Like virtualisation, fault tolerant technology has been around for decades. Also like virtualisation, fault tolerance has been recently reinvented for the demands of modern business computing; industry-standard platforms, business continuity, application availability, server consolidation, end-to-end business process reliability, flexibility and rapid response. What’s old is new again.

Another interesting aspect is that, even though they developed along separate paths, virtualisation and fault tolerance are made for each other.
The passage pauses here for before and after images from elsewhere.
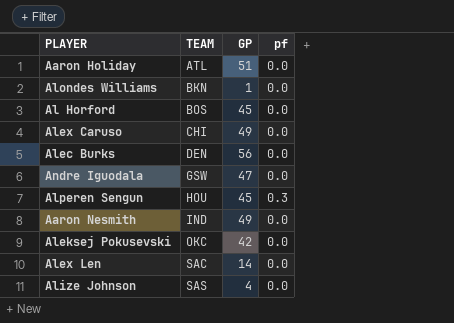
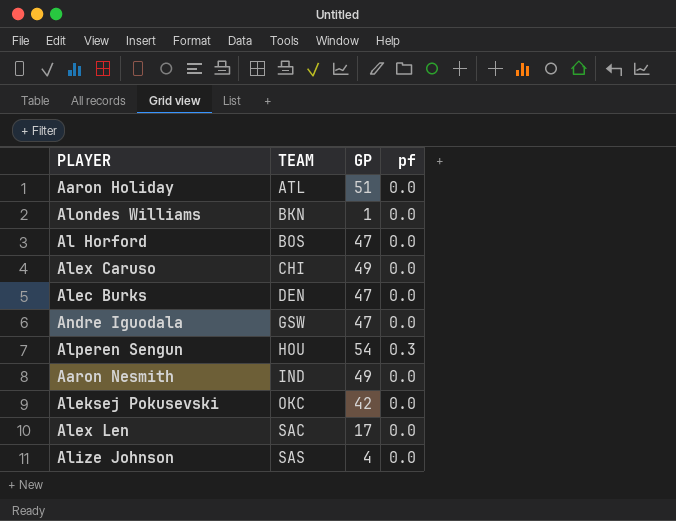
Al Horford | GP: 45 -> 47
Alec Burks | GP: 56 -> 47
Alperen Sengun | GP: 45 -> 54
Alex Len | GP: 14 -> 17

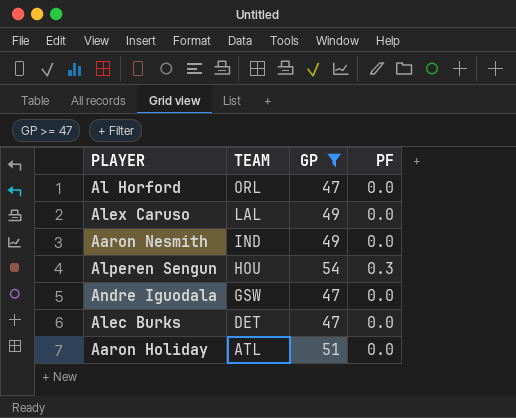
filter: none -> GP >= 47
row order: TEAM ascending -> TEAM descending
column name: pf -> PF
Al Horford | TEAM: BOS -> ORL
Alex Caruso | TEAM: CHI -> LAL
Alec Burks | TEAM: DEN -> DET

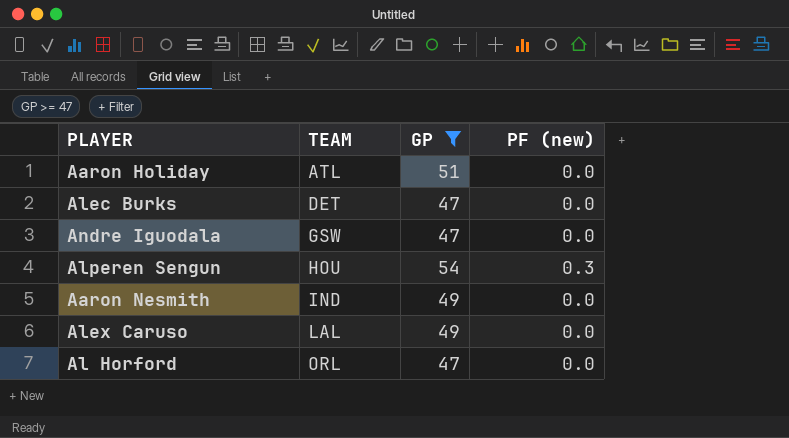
row order: TEAM descending -> TEAM ascending
column name: PF -> PF (new)

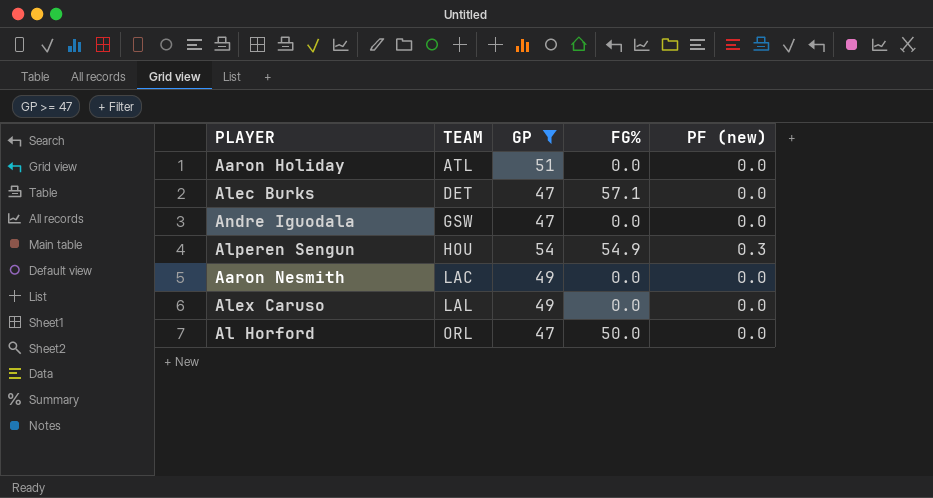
column FG% | position: none -> 4
Aaron Nesmith | TEAM: IND -> LAC

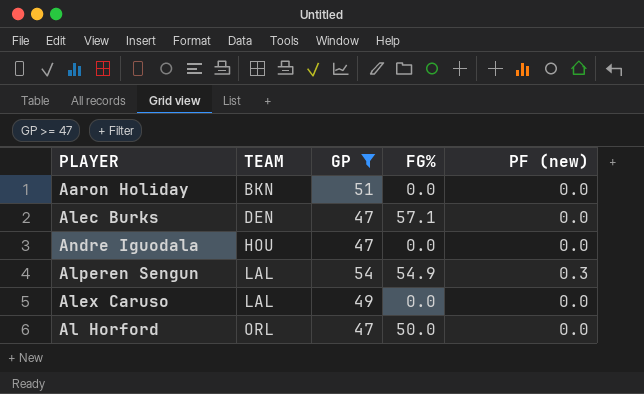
row Aaron Nesmith: LAC | 49 | 0.0 | 0.0 -> none
Aaron Holiday | TEAM: ATL -> BKN
Alec Burks | TEAM: DET -> DEN
Andre Iguodala | TEAM: GSW -> HOU
Alperen Sengun | TEAM: HOU -> LAL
Full-function fault tolerance makes continuous availability (CA) of (and within) virtualised IT environments possible. CA is becoming a critical concern among users, particularly as the technology matures and is seriously considered for critical data centre applications.

Fault tolerance or high avaialability?

Fault tolerant technology has always had its proponents and buyers. But, suddenly, it’s in the spotlight at industry conferences and getting media and analyst attention. It has been … well, discovered. New products coming to market have sparked discussion and raised awareness among technology consumers. As often happens when vendors realise they need to jump on a passing band wagon, definitions, features and functions get stretched out of shape to mask the shortcomings of marketers’ claims.

For example, fault tolerance is not a scaled measurement of one’s tolerance for downtime. Fault tolerance is the best time-tested technology for achieving continuous availability, or near-perfect 99.999 percent uptime (a.k.a. five-nines availability) in continuous, round-the-clock, processing.

How does this compare to high availability (HA)? Clustering is one approach to achieve high availability. HA technology is for recovering from failure by failing over (switching over to a standby system), and restarting applications on another server. HA can never be fault tolerant, therefore it ranks a category below FT in the availability stack. “Failover” and “restart” have no relevance in a discussion about FT, except to say they do not apply.

Hardware or software fault tolerance?

So in today’s parlance, what is fault tolerance? The answer depends on the type of fault tolerance … hardware or software. In some ways they are similar, but they have significant differences that need to be understood in order to choose the best approach for a particular need.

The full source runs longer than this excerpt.